地下室での国際会議(2)


 怪しげな客たちとの会議場となる所は、まさに檻のような雰囲気に満ちていた。建物の外観こそ、佳奈の所属部署が入るA棟に似た茶色い八階建てのビルだったが、そこに出入りする人間の姿はまばらだ。入口は全面ガラス張りになっているものの、見えるのはエントランス部分だけで、専用のIDカードが無ければ自動ドアは作動しないようになっているらしい。


 ペットボトルや名札などが無造作に突っ込まれた段ボール箱を抱えた月野輪は、入り口脇の壁にあるインターホンを肘で器用に押した。

 スピーカーから無愛想な男の声が聞こえてきた。


「C棟警備室です」


 月野輪が用件を伝えると、端のほうにある片開き式のガラス戸が開き、目つきの悪い深緑色の制服が出てきた。襟に金属製の階級章を着けている。曹クラスの下士官だ。


「ご苦労様です。認識番号を照合させてもらいます」


 いかにも古参兵という風情の丸刈りの男は、月野輪と佳奈が提示した身分証と手元の書類とを見比べた。そして、ガラス戸を大きく開け、二人を中に入れた。


 入ってすぐ左側に、こじんまりとしたエレベーターホールがあるのが見えた。そこにも人影はなく、物音ひとつしない。


「エレベーターの鍵です」


 がらんとしたエントランスの中で、堅苦しい声が妙に響く。佳奈は心細げに月野輪を見上げた。段ボール箱で両手のふさがった月野輪が、「お前が受け取れ」とばかりに目配せをしてくる。

 佳奈が恐る恐る手を出すと、不愛想な警備担当者は、黄色いプレートがついた金属片を寄こしてきた。そして、「使用後は警備室に声をかけて下さい」と言って、エントランスの隅にある詰め所らしい部屋にさっさと引っ込んでしまった。


 気のせいか、息苦しい。佳奈は大きく息をついた。しかし月野輪は、慣れているのか、平然とエレベーターホールへと歩き出す。

 乗り場ボタンを押すと、すぐに一台のエレベーターが来た。


「エレベーターの鍵、って何ですか?」

「エレベーターを統制するんだ。ここに鍵穴があるだろ?」


 月野輪は、階数ボタンが並ぶ操作盤の下の方を肘で指し示した。確かに、鍵を差し込む所がある。鍵穴の傍には、「自動」と「専用」という文字が書かれていた。


「鍵を差し込んで、『専用』のトコに合わせると、外でボタンを押されても、このエレベーターだけ反応しなくなる。
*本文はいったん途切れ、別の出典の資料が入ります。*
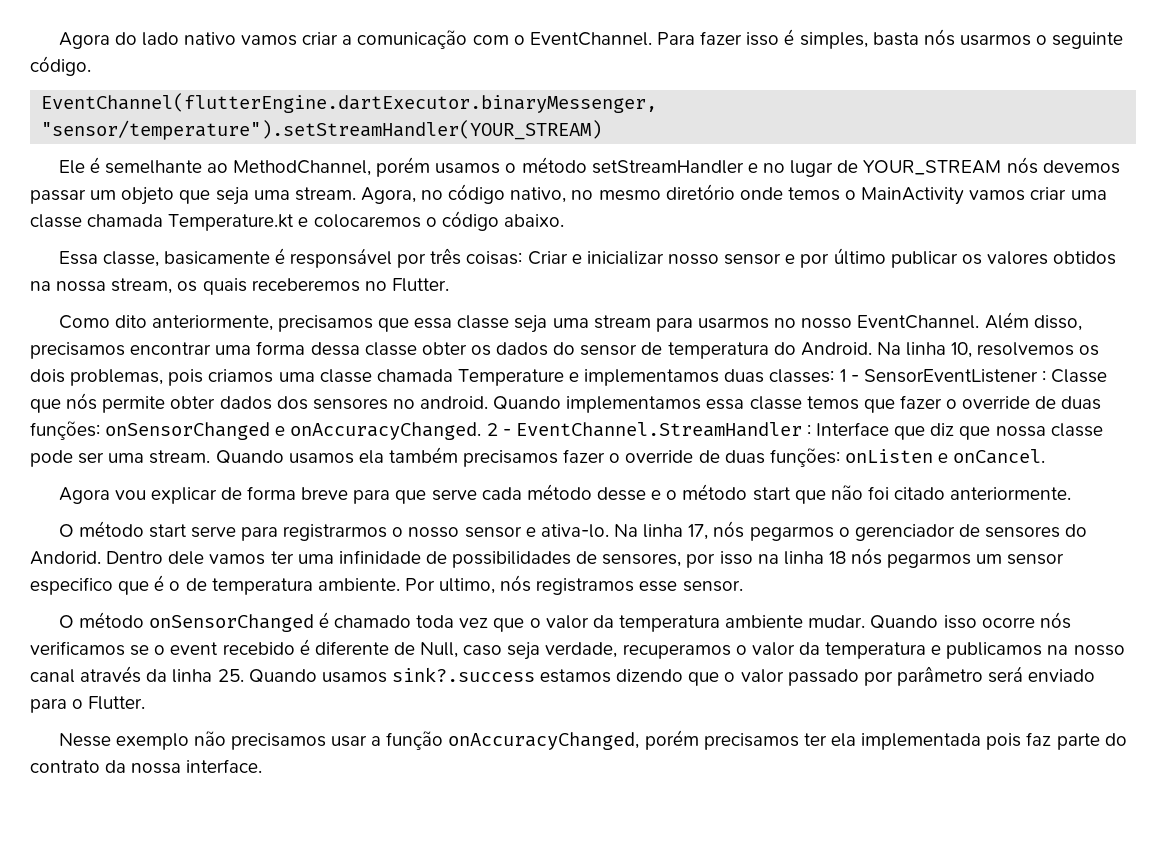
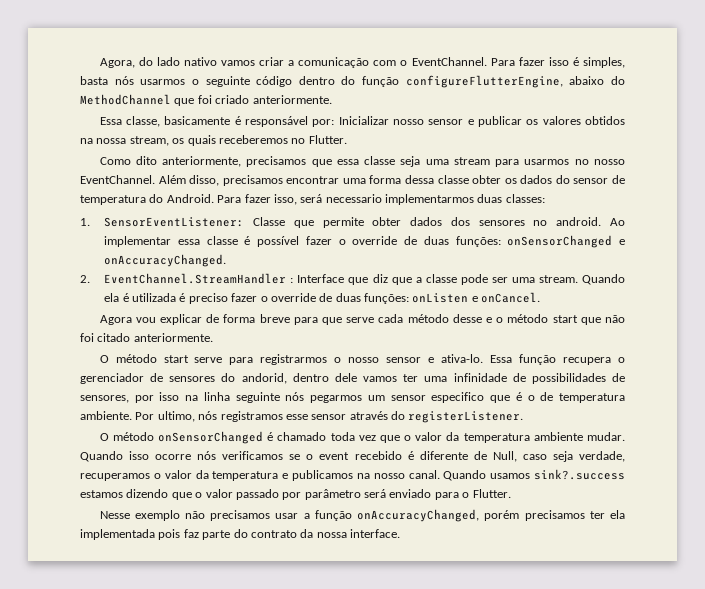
- Agora do lado nativo vamos criar a comunicação com o EventChannel.
+ Agora, do lado nativo vamos criar a comunicação com o EventChannel.
- Para fazer isso é simples, basta nós usarmos o seguinte código.
- EventChannel(flutterEngine.dartExecutor.binaryMessenger, "sensor/temperature").setStreamHandler(YOUR_STREAM)
- Ele é semelhante ao MethodChannel, porém usamos o método setStreamHandler e no lugar de YOUR_STREAM nós devemos passar um objeto que seja uma stream. Agora, no código nativo, no mesmo diretório onde temos o MainActivity vamos criar uma classe chamada Temperature.kt e colocaremos o código abaixo.
+ Para fazer isso é simples, basta nós usarmos o seguinte código dentro do função configureFlutterEngine, abaixo do MethodChannel que foi criado anteriormente.
- Essa classe, basicamente é responsável por três coisas: Criar e inicializar nosso sensor e por último publicar os valores obtidos na nossa stream, os quais receberemos no Flutter.
+ Essa classe, basicamente é responsável por: Inicializar nosso sensor e publicar os valores obtidos na nossa stream, os quais receberemos no Flutter.
- Na linha 10, resolvemos os dois problemas, pois criamos uma classe chamada Temperature e implementamos duas classes: 1 - SensorEventListener : Classe que nós permite obter dados dos sensores no android.
+ Para fazer isso, será necessario implementarmos duas classes:
+ 1. SensorEventListener: Classe que permite obter dados dos sensores no android.
- Quando implementamos essa classe temos que fazer o override de duas funções: onSensorChanged e onAccuracyChanged. 2 - EventChannel.StreamHandler : Interface que diz que nossa classe pode ser uma stream.
+ Ao implementar essa classe é possível fazer o override de duas funções: onSensorChanged e onAccuracyChanged.
+ 2. EventChannel.StreamHandler : Interface que diz que a classe pode ser uma stream.
- Quando usamos ela também precisamos fazer o override de duas funções: onListen e onCancel.
+ Quando ela é utilizada é preciso fazer o override de duas funções: onListen e onCancel.
- Na linha 17, nós pegarmos o gerenciador de sensores do Andorid. Dentro dele vamos ter uma infinidade de possibilidades de sensores, por isso na linha 18 nós pegarmos um sensor especifico que é o de temperatura ambiente.
+ Essa função recupera o gerenciador de sensores do andorid, dentro dele vamos ter uma infinidade de possibilidades de sensores, por isso na linha seguinte nós pegarmos um sensor especifico que é o de temperatura ambiente.
- Por ultimo, nós registramos esse sensor.
+ Por ultimo, nós registramos esse sensor através do registerListener.
- Quando isso ocorre nós verificamos se o event recebido é diferente de Null, caso seja verdade, recuperamos o valor da temperatura e publicamos na nosso canal através da linha 25. Quando usamos sink?.success estamos dizendo que o valor passado por parâmetro será enviado para o Flutter.
+ Quando isso ocorre nós verificamos se o event recebido é diferente de Null, caso seja verdade, recuperamos o valor da temperatura e publicamos na nosso canal. Quando usamos sink?.success estamos dizendo que o valor passado por parâmetro será enviado para o Flutter.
まさに「専用エレベーター」になるわけさ。客が来る少し前に一台確保して一階で待機していれば、客を待たせずにエレベーターに乗せて、行きたい階までダイレクトに行ける」

「面白い仕組みですね」

「というわけで、藍原さんは『エレベーターガール』をよろしくな。俺がやると乗れる人数が減っちまう」


 月野輪が熊のような身体をゆすって笑うと、佳奈の周囲の空気が少し和やかになった。



 地下三階でエレベーターを降りると、やはり人気のない空間が広がっていた。どこからか、かすかな機械音だけが聞こえる。月野輪は、エレベーターホールからさほど遠くない場所にある一室に入ると、近くにあった長机に段ボール箱を置いた。


「机の配置はこのままでいいな。藍原さんは、机の上を適当に拭いて、席次表に従って名札と水を置いてってくれ。それから……」


 佳奈に指示を出しつつ、月野輪自身は、部屋奥の倉庫からパイプ椅子をせっせと運び出し始めた。それを所定の位置に並べ終わると、今度はプレゼン用機材をチェックしている。大柄な体の割に、動きが速い。


 佳奈が一仕事終える頃、会議場に六、七人が入ってきた。制服の一団の中に、ベージュ色のスーツを着た背の高い女が交じっている。佳奈より五、六歳ほど年上と思しきその女性事務官は、佐官クラスの自衛官たちと談笑しながらぐるりと部屋を見回し、そして佳奈に目を留めた。


「渉外班の方ですよね。ブリーフィングの準備をしたいんですけど、いいですか?」

「あ、えっと、たぶん……」


 佳奈が要領の得ない応答をしている間に、3佐の階級を付けた陸上自衛官が、会議場に備え付けのパソコンにUSBメモリを差し込んだ。大きなモニターに、英文のプレゼン資料や衛星写真らしきものが次々と映し出される。

 それを見てはいけないような気がして、佳奈は急いで部屋の外へ出た。

 低い男たちの声に混じり、先ほどの女性事務官の柔らかい声が聞こえてくる。時折、それが綺麗な発音の英語になる。ベージュのスーツの彼女は、会議通訳の任を追っているのかもしれない。ハーフアップにまとめた栗毛色の髪を優雅に揺らしながら打ち合わせをしていた姿は、華やかな上に堂々としていて、自衛官と同じくらい格好いい……。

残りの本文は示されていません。